(Dataset entries)
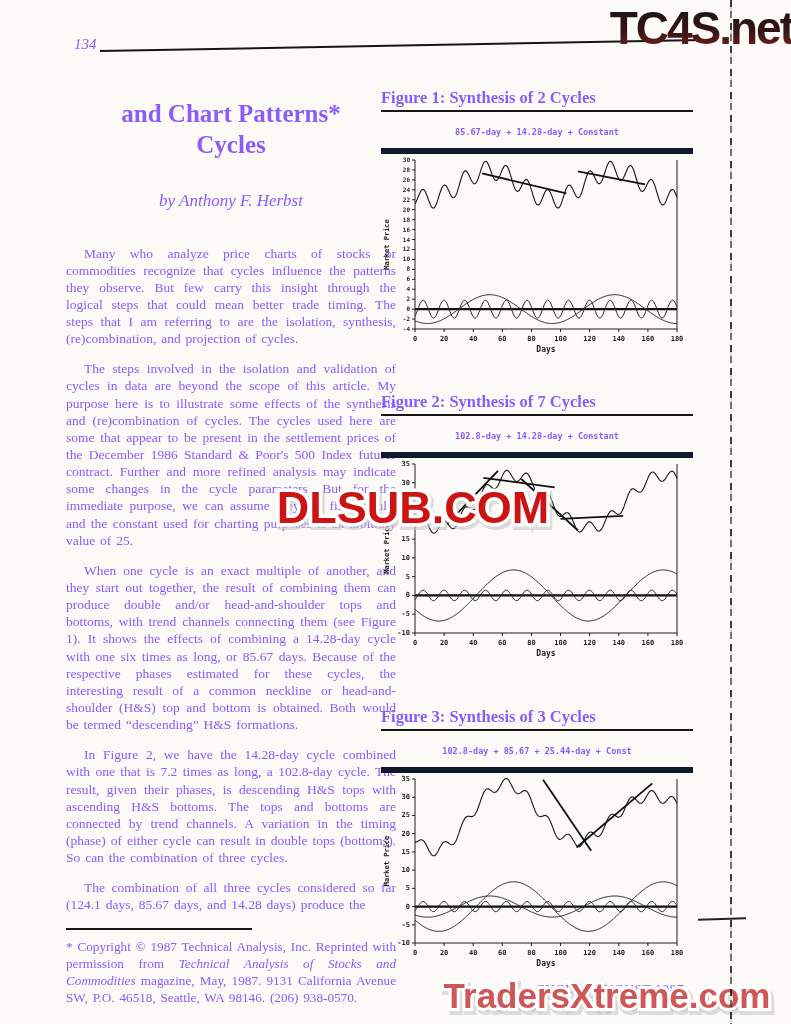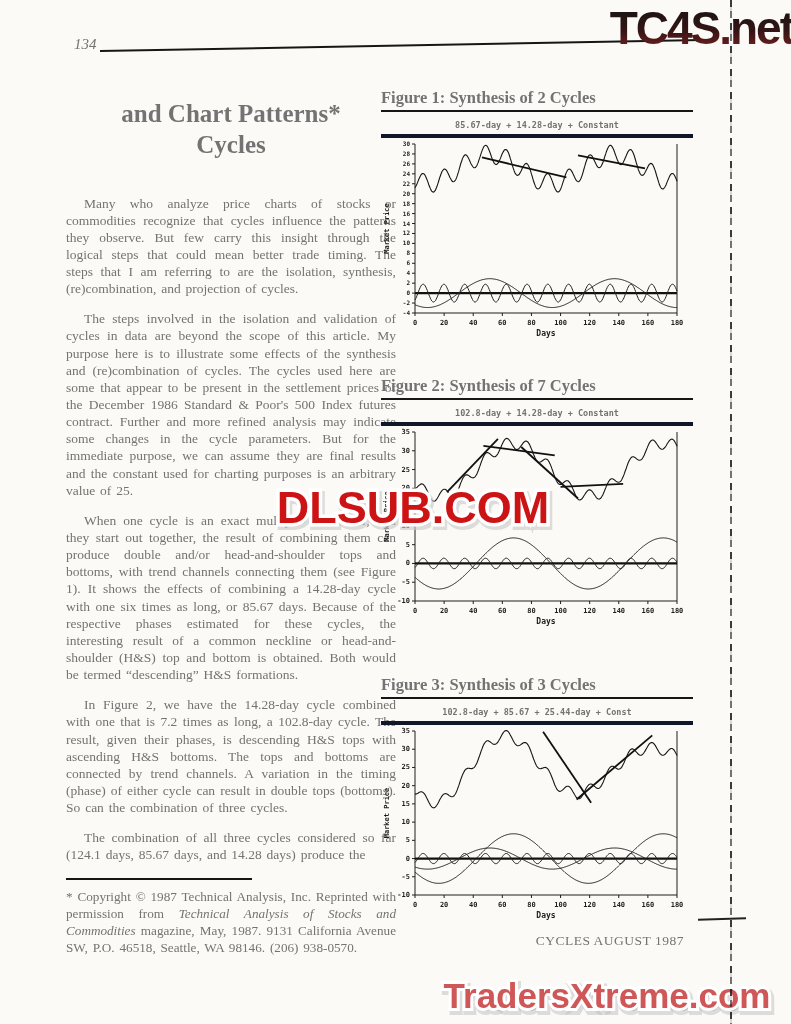--- a/index.html
+++ b/index.html
@@ -4,7 +4,7 @@
 <style>
   html,body{margin:0;padding:0;background:#dedede;}
   .page{position:relative;width:791px;height:1024px;background:#fbfaf6;overflow:hidden;
-        font-family:"Liberation Serif",serif;color:#737373;}
+        font-family:"Liberation Serif",serif;color:#8b5cf6;}
   
   .page-number{position:absolute;left:74px;top:36px;font-size:15px;font-style:italic;}
   .header-title{position:absolute;left:428px;top:20px;font-size:26px;font-weight:bold;

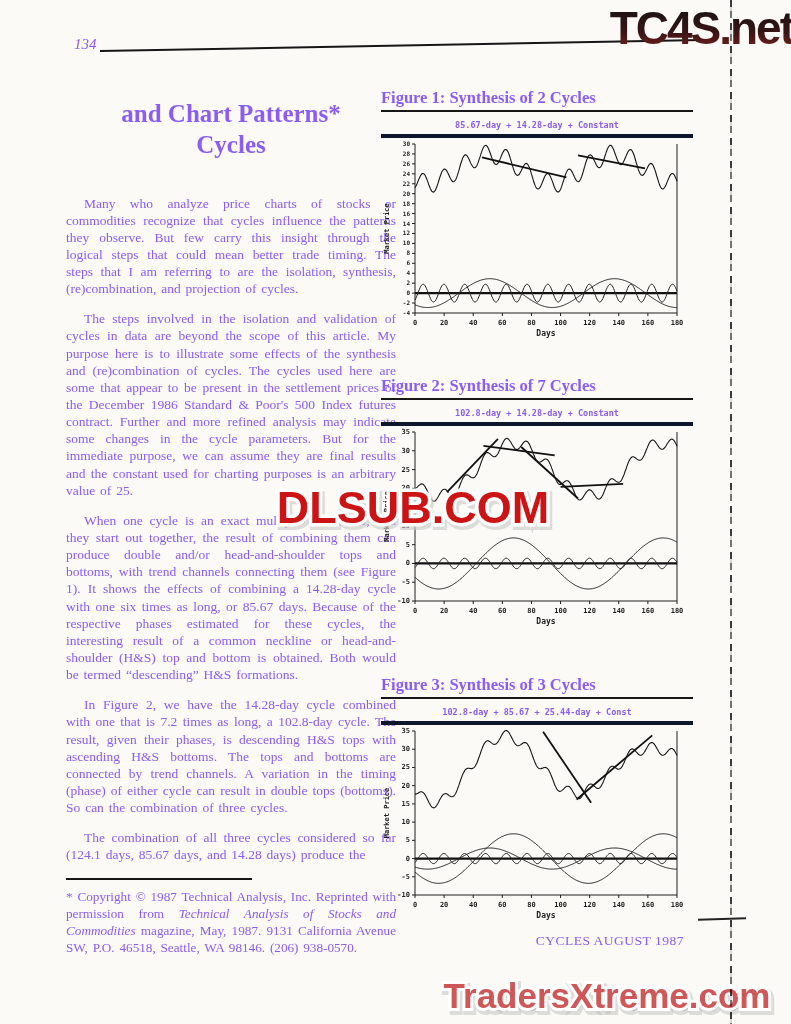--- a/index.html
+++ b/index.html
@@ -25,8 +25,8 @@
   
   .figures{position:absolute;left:381px;top:88px;width:315px;}
   .figure .fig-caption{font-size:16.5px;font-weight:bold;margin:0 0 2px 0;}
-  .fig-subtitle-row{border-top:2px solid #161616;border-bottom:4px solid #0f172a;
-        text-align:center;padding:2px 0;margin-right:3px;}
+  .fig-subtitle-row{border-top:2px solid #161616;border-bottom:6px solid #0f172a;
+        text-align:center;padding:9px 0;margin-right:3px;}
   .fig-subtitle{font-family:"DejaVu Sans Mono",monospace;font-size:8.5px;font-weight:bold;letter-spacing:0;}
   .figure svg{display:block;}
   .fig2{margin-top:33px;} .fig3{margin-top:44px;}

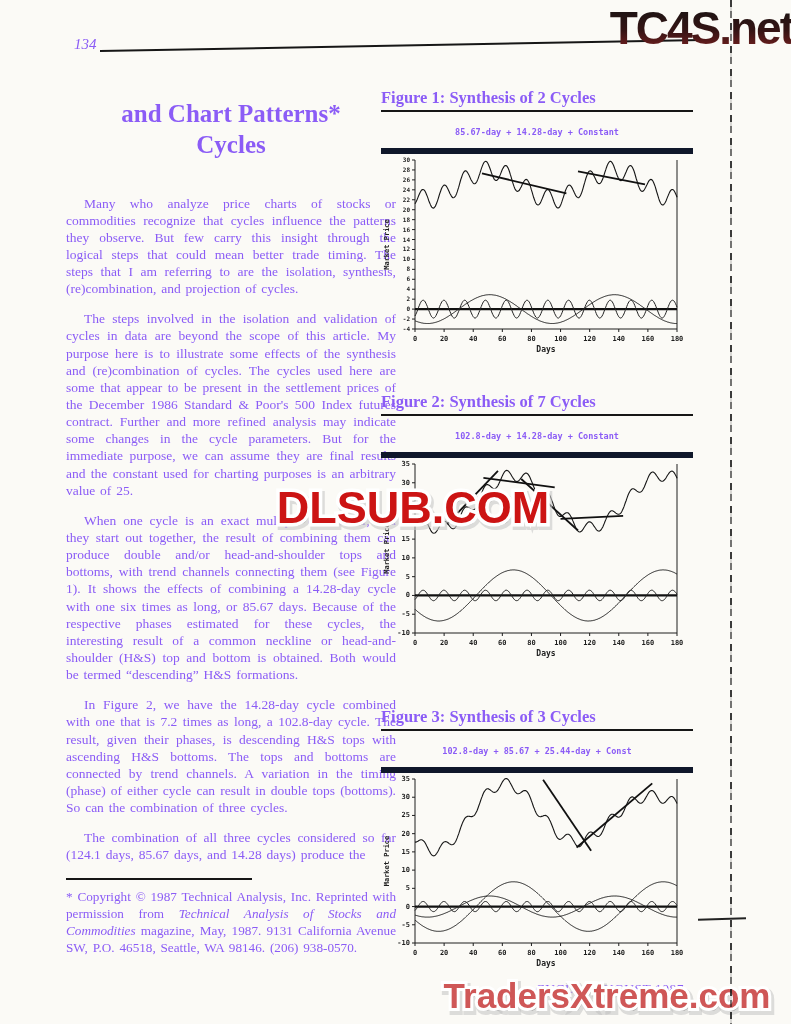--- a/index.html
+++ b/index.html
@@ -66,6 +66,7 @@
       <div>and Chart Patterns*</div>
       <div>Cycles</div>
     </div>
+    <div class="byline">by Anthony F. Herbst</div>
     <div class="body-copy">
       <p>Many who analyze price charts of stocks or commodities recognize that cycles influence the patterns they observe. But few carry this insight through the logical steps that could mean better trade timing. The steps that I am referring to are the isolation, synthesis, (re)combination, and projection of cycles.</p>
       <p>The steps involved in the isolation and validation of cycles in data are beyond the scope of this article. My purpose here is to illustrate some effects of the synthesis and (re)combination of cycles. The cycles used here are some that appear to be present in the settlement prices of the December 1986 Standard &amp; Poor's 500 Index futures contract. Further and more refined analysis may indicate some changes in the cycle parameters. But for the immediate purpose, we can assume they are final results and the constant used for charting purposes is an arbitrary value of 25.</p>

● Required work
In the copy, include no pictures; otherwise transcribe the entries exactly.

● Output for this task
--- a/index.html
+++ b/index.html
@@ -4,7 +4,7 @@
 <style>
   html,body{margin:0;padding:0;background:#dedede;}
   .page{position:relative;width:791px;height:1024px;background:#fbfaf6;overflow:hidden;
-        font-family:"Liberation Serif",serif;color:#737373;}
+        font-family:"Liberation Serif",serif;color:#8b5cf6;}
   
   .page-number{position:absolute;left:74px;top:36px;font-size:15px;font-style:italic;}
   .header-title{position:absolute;left:428px;top:20px;font-size:26px;font-weight:bold;

--- a/index.html
+++ b/index.html
@@ -25,8 +25,8 @@
   
   .figures{position:absolute;left:381px;top:88px;width:315px;}
   .figure .fig-caption{font-size:16.5px;font-weight:bold;margin:0 0 2px 0;}
-  .fig-subtitle-row{border-top:2px solid #161616;border-bottom:4px solid #0f172a;
-        text-align:center;padding:2px 0;margin-right:3px;}
+  .fig-subtitle-row{border-top:2px solid #161616;border-bottom:6px solid #0f172a;
+        text-align:center;padding:9px 0;margin-right:3px;}
   .fig-subtitle{font-family:"DejaVu Sans Mono",monospace;font-size:8.5px;font-weight:bold;letter-spacing:0;}
   .figure svg{display:block;}
   .fig2{margin-top:33px;} .fig3{margin-top:44px;}

--- a/index.html
+++ b/index.html
@@ -66,6 +66,7 @@
       <div>and Chart Patterns*</div>
       <div>Cycles</div>
     </div>
+    <div class="byline">by Anthony F. Herbst</div>
     <div class="body-copy">
       <p>Many who analyze price charts of stocks or commodities recognize that cycles influence the patterns they observe. But few carry this insight through the logical steps that could mean better trade timing. The steps that I am referring to are the isolation, synthesis, (re)combination, and projection of cycles.</p>
       <p>The steps involved in the isolation and validation of cycles in data are beyond the scope of this article. My purpose here is to illustrate some effects of the synthesis and (re)combination of cycles. The cycles used here are some that appear to be present in the settlement prices of the December 1986 Standard &amp; Poor's 500 Index futures contract. Further and more refined analysis may indicate some changes in the cycle parameters. But for the immediate purpose, we can assume they are final results and the constant used for charting purposes is an arbitrary value of 25.</p>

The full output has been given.